而从实际理论出发,美国连续二十五年的军经援助,早仁至义尽。
国与国间,没有永久的朋友,没有永久的敌人,为了美国自己的利益,和北京建交,和信义并扯不上关系。
但是,当副国务卿克里斯多弗抵达台北谈判双方未来关系时,民众在官方的怂恿下,仍表现出粗野行为,忘却“君子绝交不出恶言”
的中国古训。
绝交使台北产生危险意识。
尽管协防条约还有一年的效力,国府忧虑未来的地位,美国断交,其它小国跟进,台北将陷于孤立地位:其次,没有外交关系后的台湾,是否会进一步影响到商业来往?事后证明,情况发展比想象中要好。

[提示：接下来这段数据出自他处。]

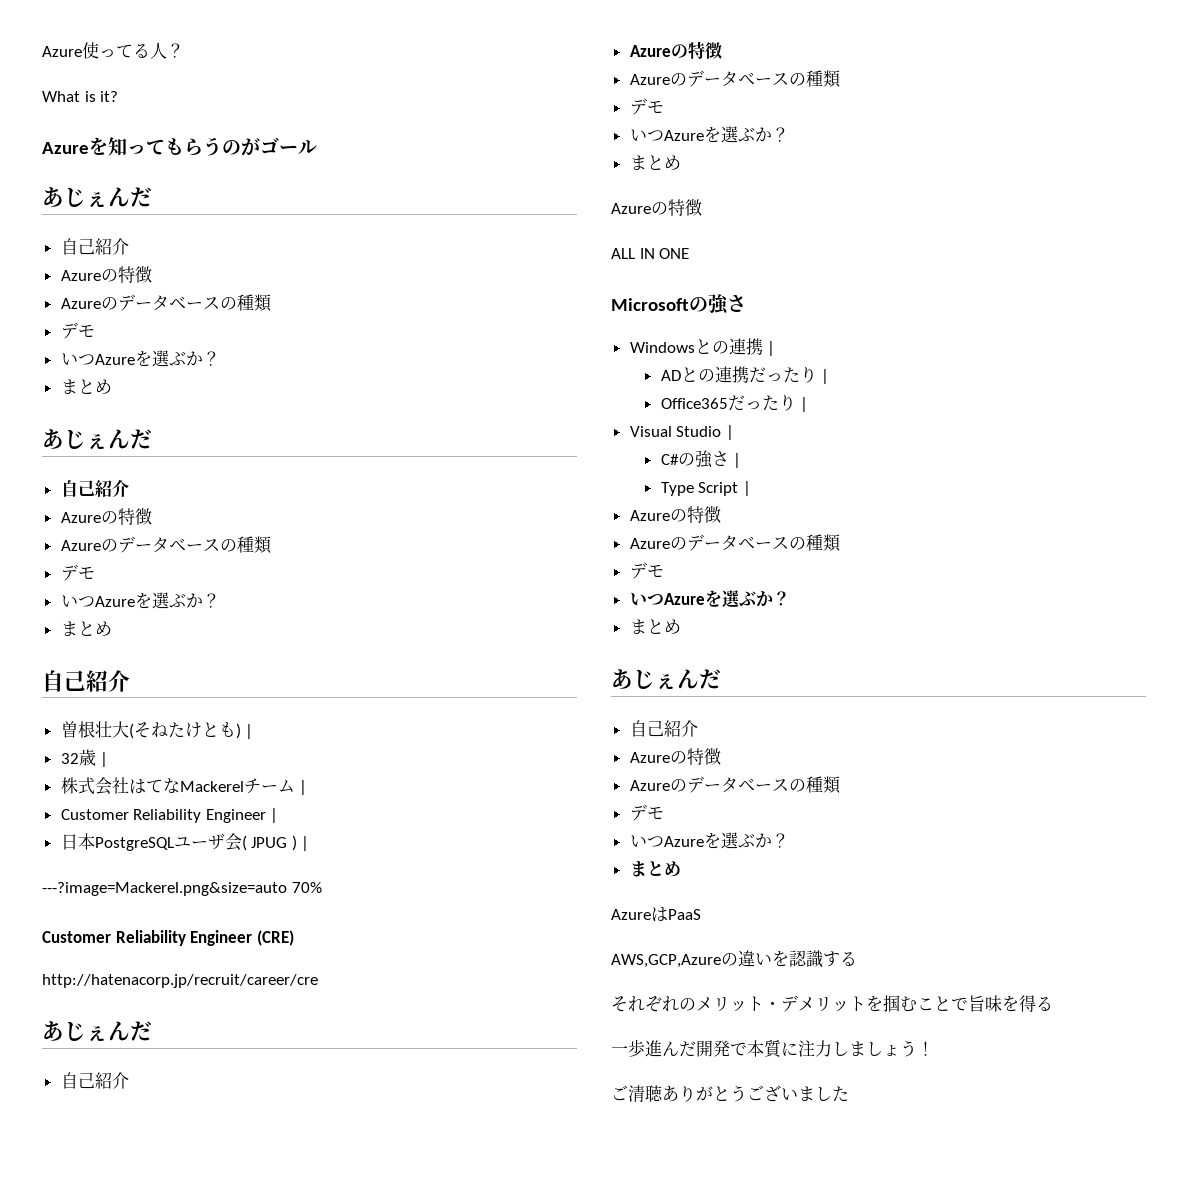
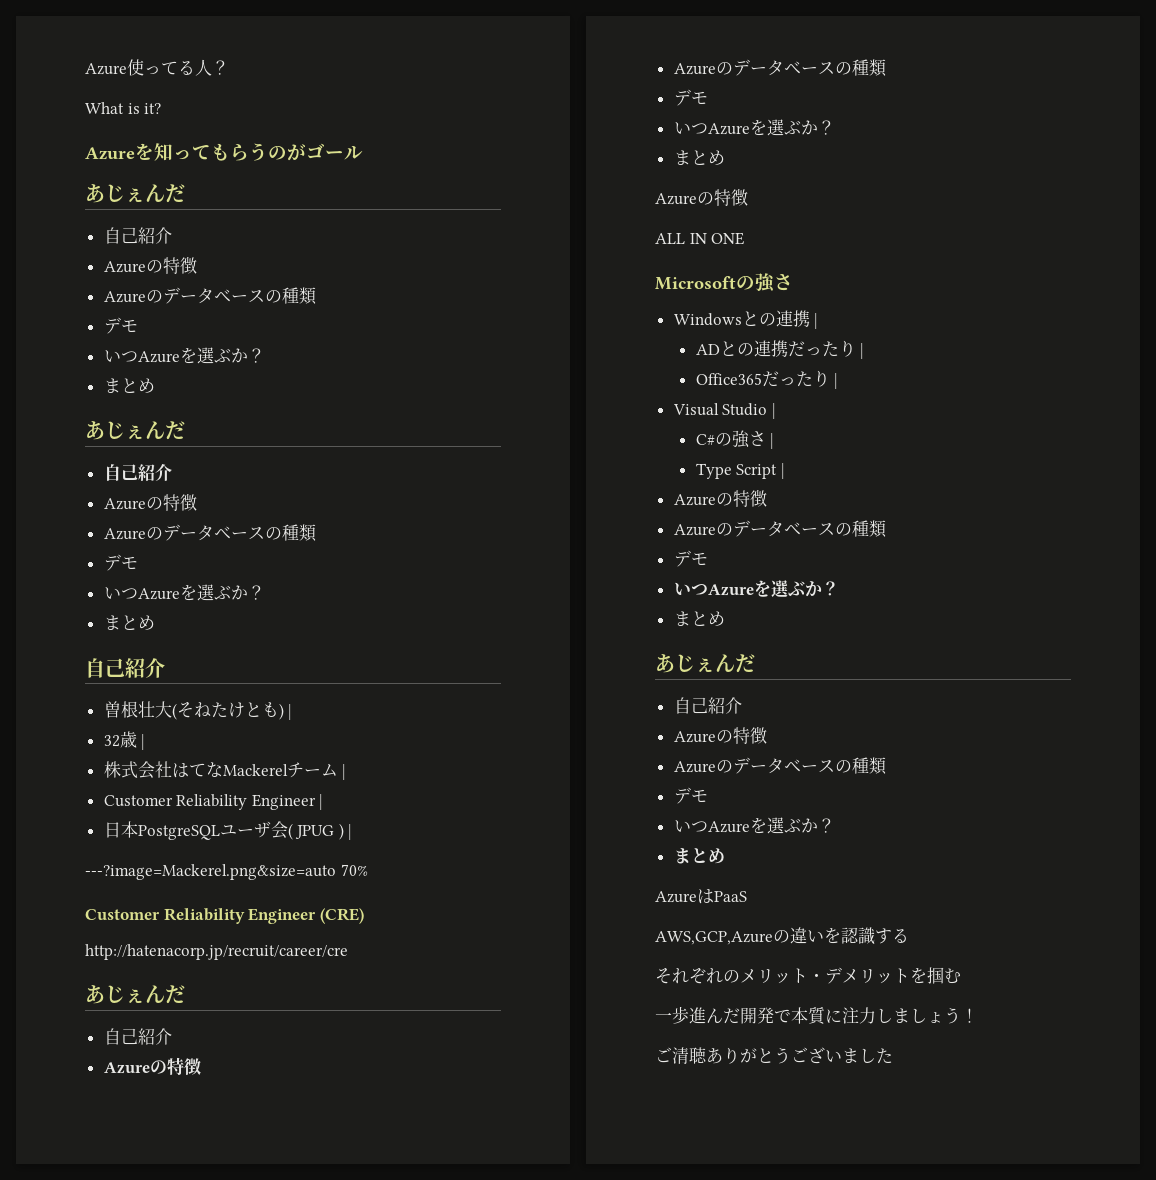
[917,995,1053,1012] ことで旨味を得る -> (961, 976) none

然而,在当时,这种考虑,并非是多余:祸不单行,继外交形势的恶化,岛内的民主运动,更令当局坐卧不安,党外人士乘中坜事件之余威,组成联合阵线,很多知识的子如陈鼓应、王拓、姚嘉文、吕秀莲、陈婉真、黄煌雄等,亦跳出空谈的范围,投身实际政治,成群结队的人专学生,参加助阵,激起空前的政治热潮。
其热烈情况,有陈鼓应自己的记载为证:“选期接近时,党外候选人纷纷举办‘民主餐会’,全岛积极分子会聚一堂,抨击时政,气氛热烈非凡。
党外进一步成立‘助选团’以互相支援,总干事是施明德(现以无期徒刑囚禁监狱中)。
同时党外候选人第一次提出‘共同政见’,除了要求解除戒严令之外,还要求改选中央民意代表、军队国家化、司法独立化、废除违警罚法、禁止非法逮捕与刑制,此外要求废除对大企业、大资本家的保护政策、实施农业保险、制定劳动基准法及防止环境污染法等等。
这些政见,有的是属于基本政策性的问题,有的则是枝节性的问题。
选举期间,传单攻势十分凌厉,其中较有代表性的是:杨青矗的一份传单上,提出工有、工治、工享的主张。
‘工有’是指‘分红入股,工者有其厂’,‘工治’是指‘劳资平等,革新工会组织’,‘工享’是指‘提高工资,分享经济成果’。
王拓的一份传单上说:‘今天我们的社会财富主要是由广大的农民、劳工、渔民、一切受雇的人,和中小商人、中小企业者以及所有中下级军、公教人员所共同创造出来的。
但是,这庞大的社会财富大部分却由极少数的资本家和决策层的官僚集团所垄断!